Australian dwelling approvals fell by a larger-than-expected 6% in October following sizeable declines in recent months. The interest sensitivity of the housing sector and capacity constraints in the construction sector are weighing on approvals.
Building Approvals — October | By the numbers
- Dwelling approvals (seasonally adjusted) declined by 6.0% in October to 15,382 against -2% expected. Approvals were revised to show a larger fall of 8.1% in September compared to -5.8% initially reported. Annual approvals growth is at -6.4% from -12.9%.
- House approvals were 2.4% lower at 9,502 coming on the back of September's 8.2% fall. Annual growth slid to -11.6% from -9.9%.
- Unit approvals declined sharply by 11.3% to 5,880 (prior: -8.0%), though annual growth lifted to 3.5% from -17%.
Building Approvals — October | The details
Building approvals weakened further falling by 6% month-on-month in October — their third decline in the past 4 months — as the RBA's rate hiking cycle gained further traction in the interest-sensitive housing sector. Approvals floored just below 13k during the pandemic in mid-2020 but went on to surge to a peak above 23k in March 2021 as stimulus measures boosted the construction pipeline. The retracement that has followed has left approvals averaging around 16k over the past 12 months.
House (or detached) approvals had been trending gently upwards in 2022; however, that has given way following notable declines in September (-8.2%) and now October (-2.4%). The RBA's rate hiking cycle, housing prices falling from their Covid peaks and the substantial number of houses in the construction pipeline are all factors playing their part.
Approvals in the unit (or higher-density segment) have been very volatile this year in the monthly reports. Averaging out the available data indicates approvals in the segment are tracking sideways amid diverging trends with high-rise approvals grinding back to pre-Covid levels as townhouse approvals have declined.
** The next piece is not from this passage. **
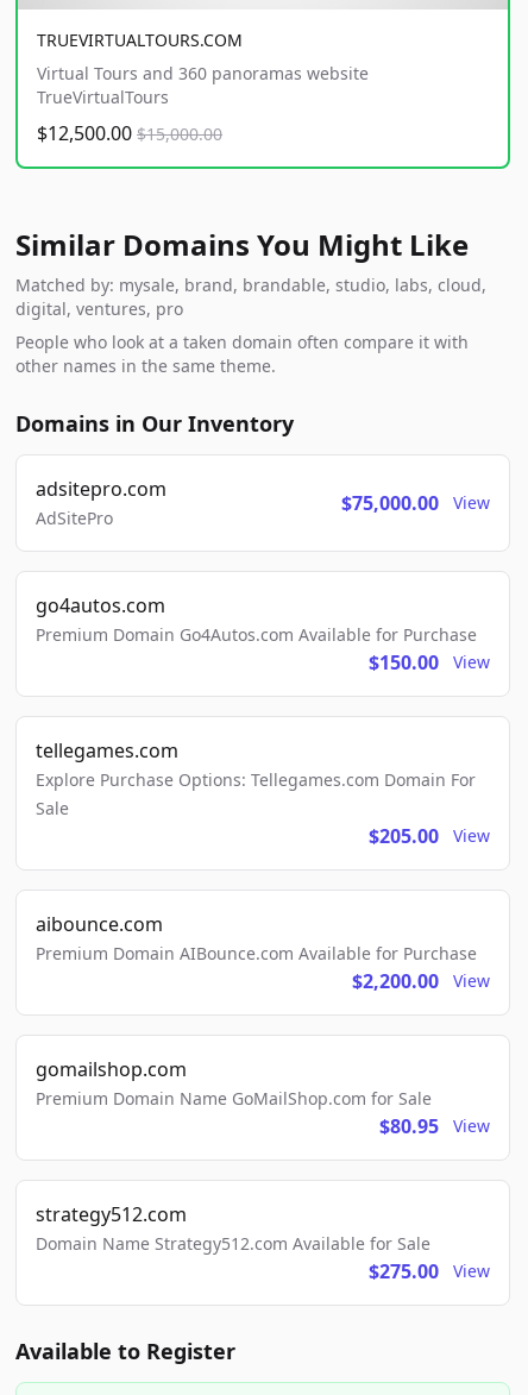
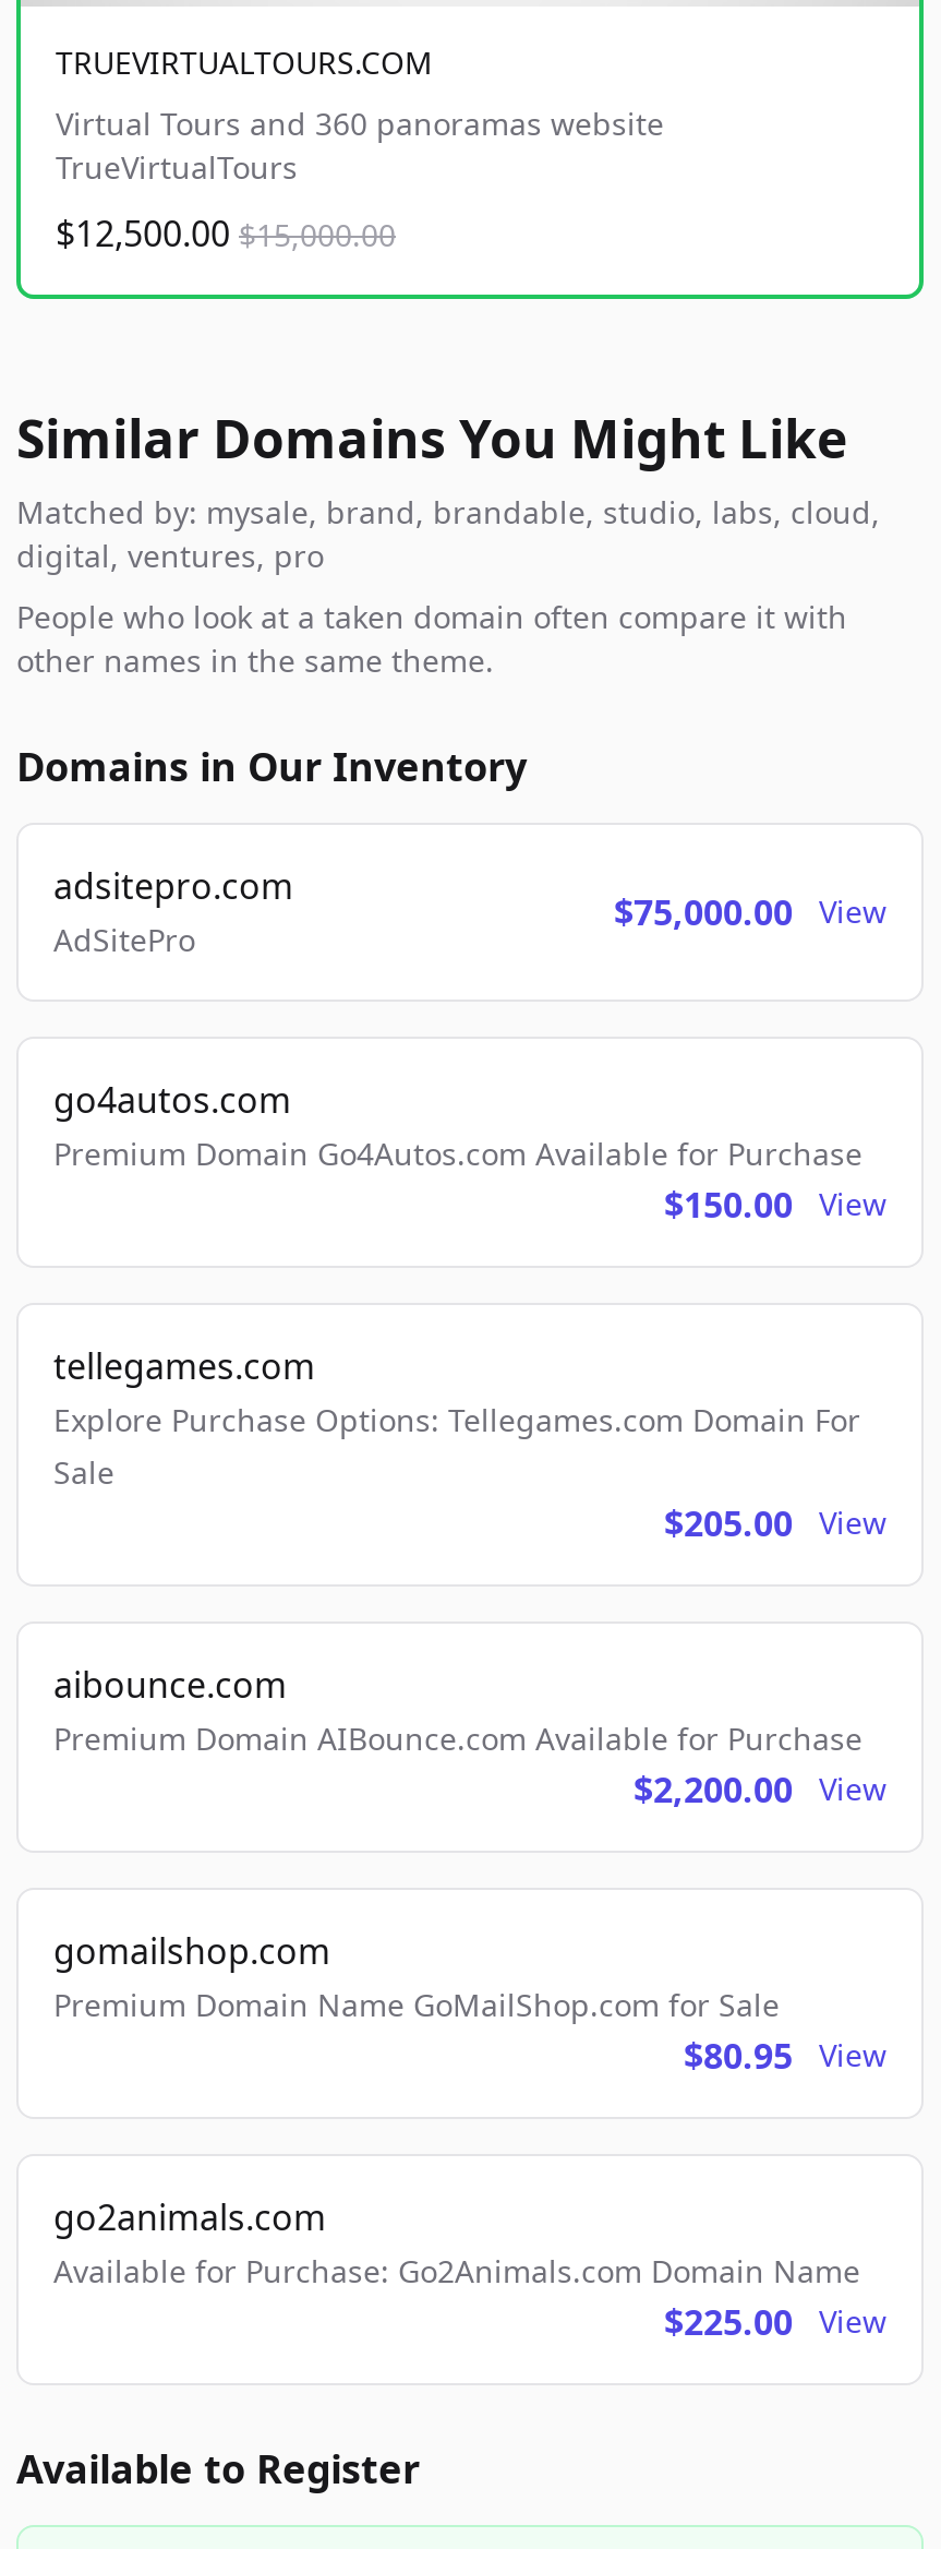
[36,1201,439,1285] strategy512.com | Domain Name Strategy512.com Available for Sale | $275.00 -> [53,2194,860,2346] go2animals.com | Available for Purchase: Go2Animals.com Domain Name | $225.00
Alteration approvals have been sustained at very elevated levels despite the HomeBuilder stimulus having concluded to new applicants well over a year ago. The desire of homeowners for more space is looking to be sticky even as the pandemic continues to dissipate and despite builders passing through higher materials and labour costs.
Non-residential approvals have been showing encouraging trends, consistent with the rise in output seen in today's construction activity data (see here). Investment by firms in offices and facilities is rebounding after projects were shelved during the Covid period.
Building Approvals — October | Insights
The declines of recent months suggest the renewed weakness in dwelling approvals is coming in response to the headwinds from RBA rate hikes, falling housing prices and capacity constraints in the construction sector. Further declines remain in prospect as a record number of new homes remain under construction.